His drug store in Brookdale had a lunch counter during its first 10 years.
Leon Simon, who, with his brother, Jack, bought the Brookdale mall several years after it opened, remembers Foster’s lunch counter.
“I used to eat lunch there all the time,” said Simon, who operated furniture stores in the area for many years, including one next to Foster Drug.
Simon recalled the time he was in his store with Dave Streed, his attorney.
They were looking out of the store’s display window when a car drove through, damaging some inventory.
“What a perfect time to have my attorney there,” Simon said, laughing at the memory.
Turned out, he said, the driver had picked up some medication at the drug store next door and took too many pills, making him groggy.
Simon, who sold his interest in the Brookdale Shopping Center in the 1990s and still has an ownership stake in the Holiday Mall across the street, said Brookdale played a big role in the development of south Moorhead.
“People go where there is convenience,” he said.
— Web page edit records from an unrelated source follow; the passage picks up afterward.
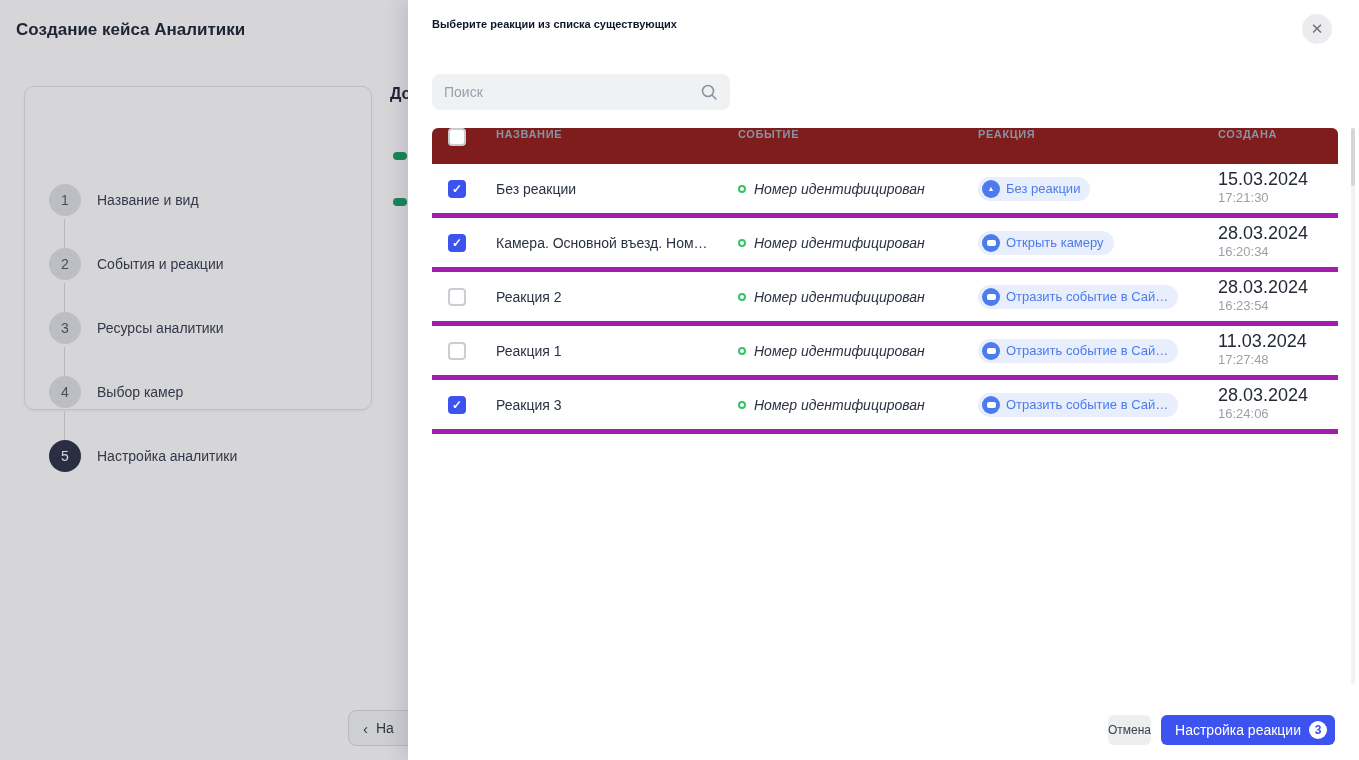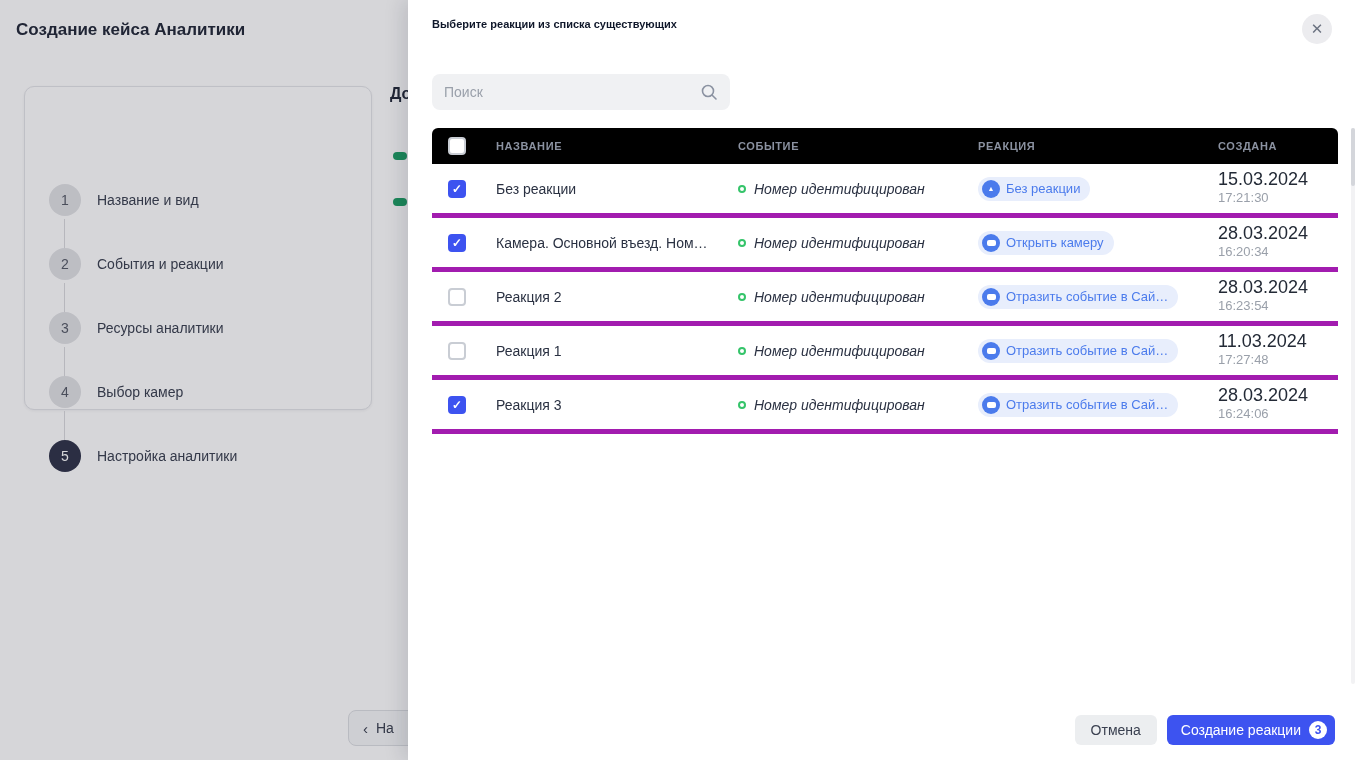"НАЗВАНИЕ" .thead { align-items: center -> flex-start; background: #000000 -> #7f1d1d }
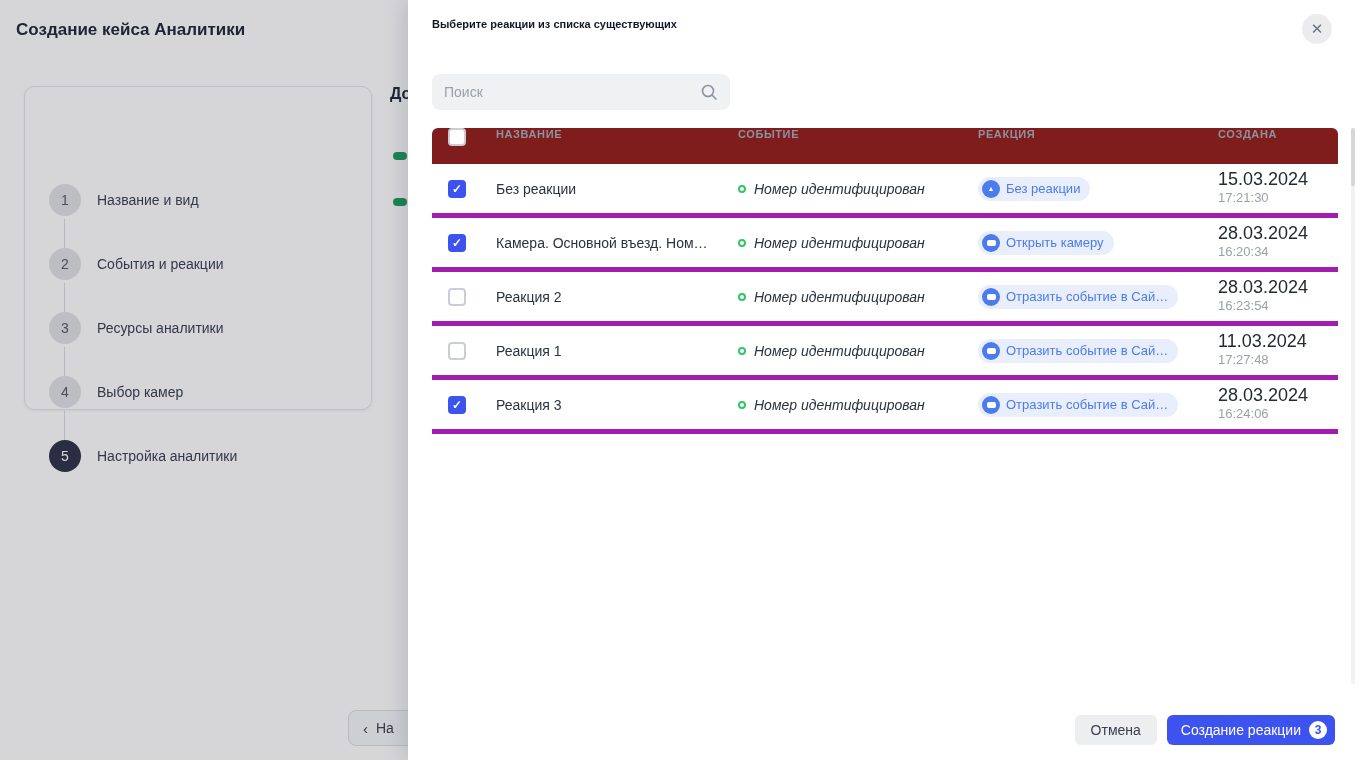"Отмена" .cancel-btn { font-size: 14px -> 12px; padding: 0 16px -> 0 0 }
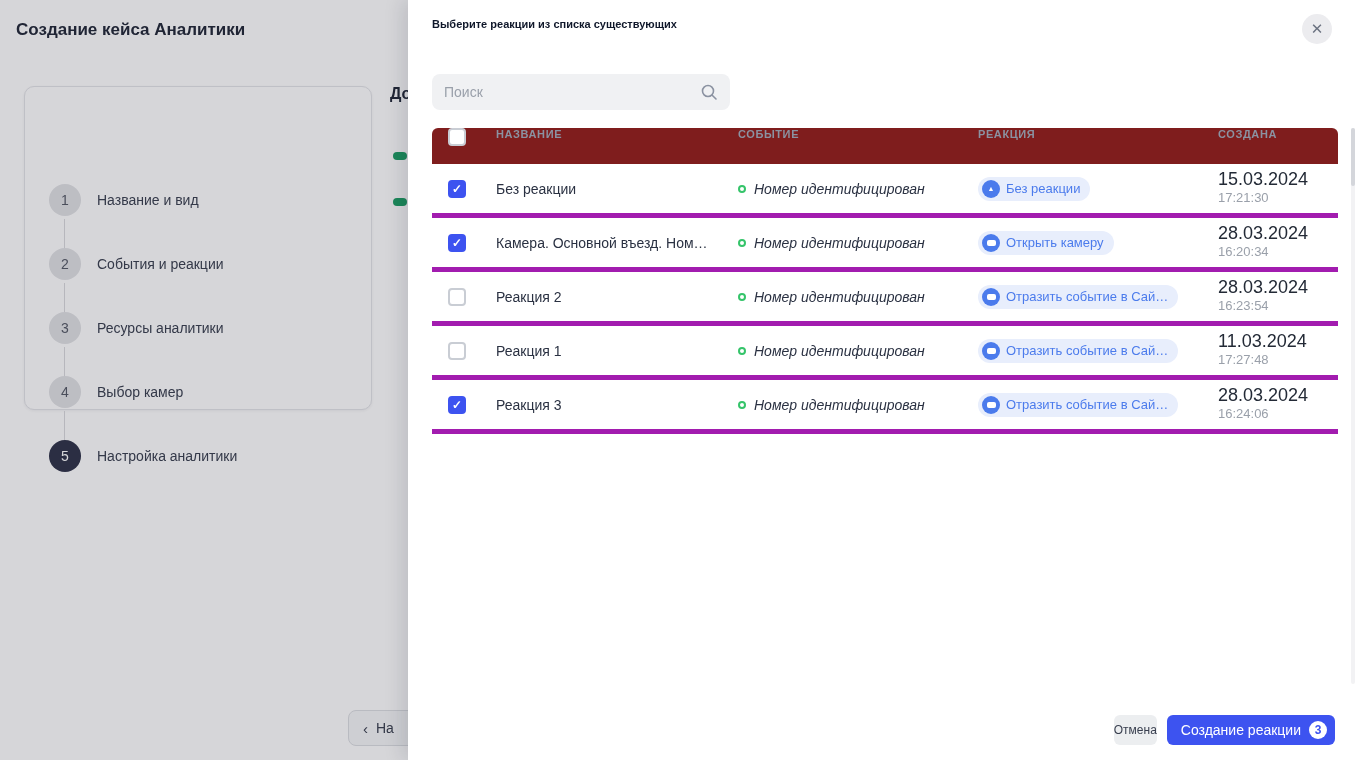"Создание реакции" span { text: Создание -> Настройка }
Tenants in the original Brookdale Shopping Center included a grocery store, a hardware business and a paint store.
“They were all people who made it convenient for residential people that want to build in that neighborhood,” Simon said, adding: “It was even convenient for people on the east side of Fargo to come over there, because Minnesota had no sales tax.
“That was my biggest advantage in the furniture business,” said Simon, who has lived in Florida for the past 35 years.
Today’s Brookdale Shopping Center is going strong, said Rick Jordahl, who has an ownership interest in the mall through a family trust.
“We’ve been very lucky. If we ever have vacancies, they fill very quickly,” Jordahl said.
He said a current vacancy will soon be filled by a Cherry Berry frozen yogurt shop, and the only remaining vacancy has three parties interested in it.
The situation was different in the 1990s, when, as Jordahl puts it, Brookdale was very distressed.
“We have, all of a sudden, an awful lot of demand, and I’m very pleased with that, because Moorhead has been tough,” he said.
‘It was all there’
Scott Hutchins, Moorhead’s community services director, moved from Crookston to Moorhead in the late 1960s to attend what was then Moorhead State College. He said Moorhead was seen as the big city and shopping malls were a fresh experience.
“Enclosed shopping centers, that was the new thing,” Hutchins said. “They had a variety of services. It was all there.”
And according to Hutchins, malls continue to hold value for Moorhead.
“Those are key locations on major transportation corridors and support not only a broader consumer base than just the neighborhoods, but certainly the adjacent neighborhoods as well,” Hutchins said.